Column sampling (features) : Useful when many features. Random patches: sampling both training instances and features. Random subspaces: sampling only features (but using whole training data-set). Use to reduce variance/overfitting at cost of more bias.

Random forest: Very similar as BaggingClassifier + DecisionTreeClassifier but optimized: The built-in version searches for an ideal feature among a random subset of features (max_samples=1.0) -> reduces variance for a some increased bias. E.g. if there is only 1 feature that is highly correlated to the sought prediction feature then two trees will have the same problems if they both use that 1 feature. Weak learners are not weighted (e.g. according to how well they predict training/validation sets) in vanilla RandomForest implementations but there are some studies that show that this can lead to better performance or at least stability (https://link.springer.com/article/10.1007/s00357-019-09322-8 Links to an external site.). Extremely randomized trees: Same as random forest but splitting thresholds also randomized.

Feature importance: A great “bonus” with RF’s. How much impurity is reduced on average. Look at every node that uses the feature in the ensemble and compare to parent node.

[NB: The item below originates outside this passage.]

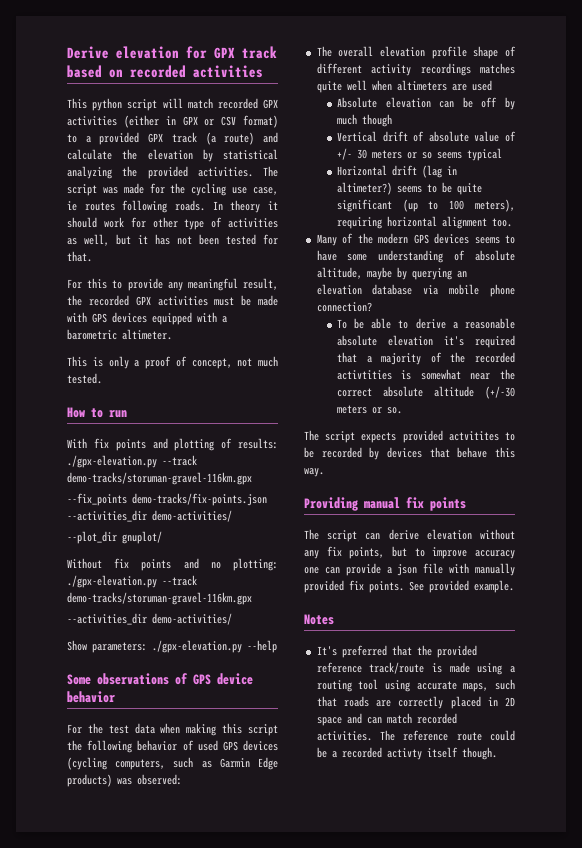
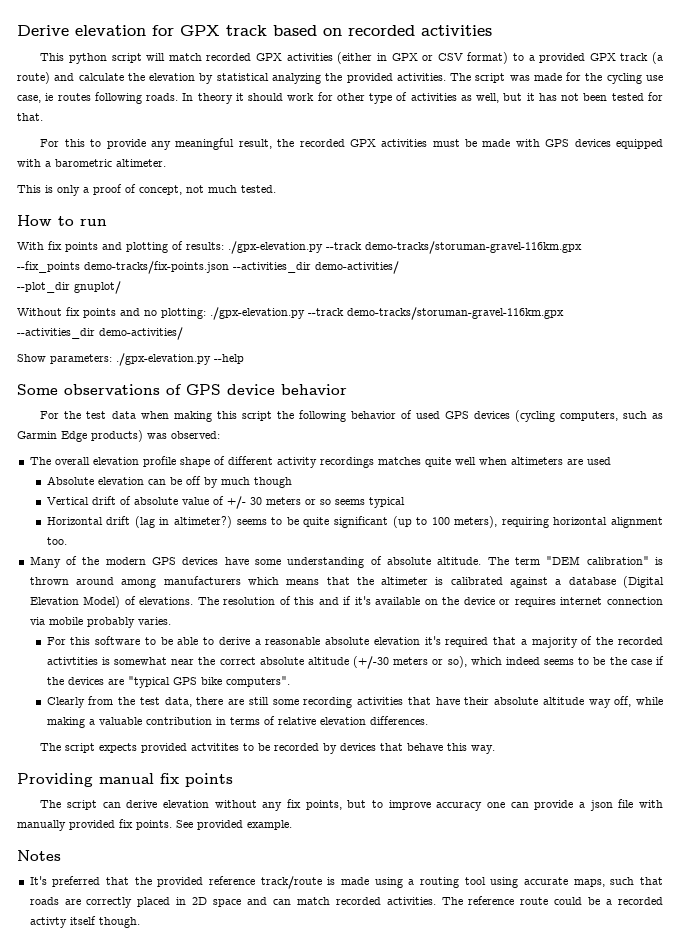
[474,235,515,244] seems to -> (219, 561) none
[316,267,467,280] [316,284,515,297] [316,302,372,312] [336,319,347,329] altitude, maybe by querying an elevation database via mobile phone connection? // To -> [437,556,664,565] [29,576,665,588] [29,596,663,608] [29,617,171,628] [46,636,156,645] altitude. The term "DEM calibration" is thrown around among manufacturers which means that the altimeter is calibrated against a database (Digital Elevation Model) of elevations. The resolution of this and if it's available on the device or requires internet connection via mobile probably varies. // For this software to
[386,407,402,414] so. -> [447,656,664,668] [46,676,290,688] [46,696,663,708] [46,716,428,728] so), which indeed seems to be the case if the devices are "typical GPS bike computers". // Clearly from the test data, there are still some recording activities that have their absolute altitude way off, while making a valuable contribution in terms of relative elevation differences.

Boosting: Focus on fixing something that doesn’t work well. Has similarities with gradient descent but instead of tweaking pre-set parameters it adds new ones (weak learners) sequentially. Each weak-learner gets a weight assigned based on how well it estimates its training/validation data and when it is added the weights for all weak learners get normalized. Weak-learner weight-update function: x=error (r), y= weight:

weakLearnerWeight

training data weight updates: simple exp (if high error make it more likely to get picked) .

Often trained with decision-stumps (decision trees with depth=1)

Opinions on importance and meaning of boosting learning rate:

“In optimization literature, the two approaches [use of different learning rates] are the same. As they both converge to optimal solution. On the other hand, in machine learning, they are not equal. Because in most cases we do not make the loss in training set to 0 which will cause over-fitting. We can think about the first approach as a "coarse level grid search", and second approach as a "fine level grid search". Second approach usually works better, but needs more computational power for more iterations.” https://stats.stackexchange.com/questions/168666/boosting-why-is-the-learning-rate-called-a-regularization-parameter

“Speaking from personal experience, the difference between using a learning rate of 1.0 and a smaller learning rate like 0.1 is that models with the larger learning rate rapidly reduce the loss, but also rapidly reach a plateau. It's very common in the neural network community to call the "step size" of a gradient descent algorithm the "learning rate". But this is not the same as the "learning rate" in gradient boosting. In gradient boosting, the "learning rate" is used to "dampen" the effect of each additional tree to the model.” https://stats.stackexchange.com/questions/354484/why-does-xgboost-have-a-learning-rate Links to an external site.

Gradient Boosting: Weak learners predict pseudo-residuals instead of training set and for the validation set the pseudo-residual predictions are aggregated to produce the final prediction . Weak learner updates use MSE gradient-descent. Shrinkage: Low learning rate: Dampens effect of new weak-learners (NOT SAME THING AS LEARNING RATE IN DEEP LEARNING). [vs AdaBoost]: Gradient boosting more flexible than adaBoost since the loss function is general gradient descent, whereas ada is more "particular" (more heuristic) however ada is probably easier to intuitiely understand. https://datascience.stackexchange.com/questions/39193/adaboost-vs-gradient-boosting

XGBoost: Optimizes above by 1. Penalization heuristics for bad trees. 2. Shrinking of leaf nodes 3. Using RPROP SGD (more clever learning rate use). 4. Extra randomization.

Stacking: Model blending.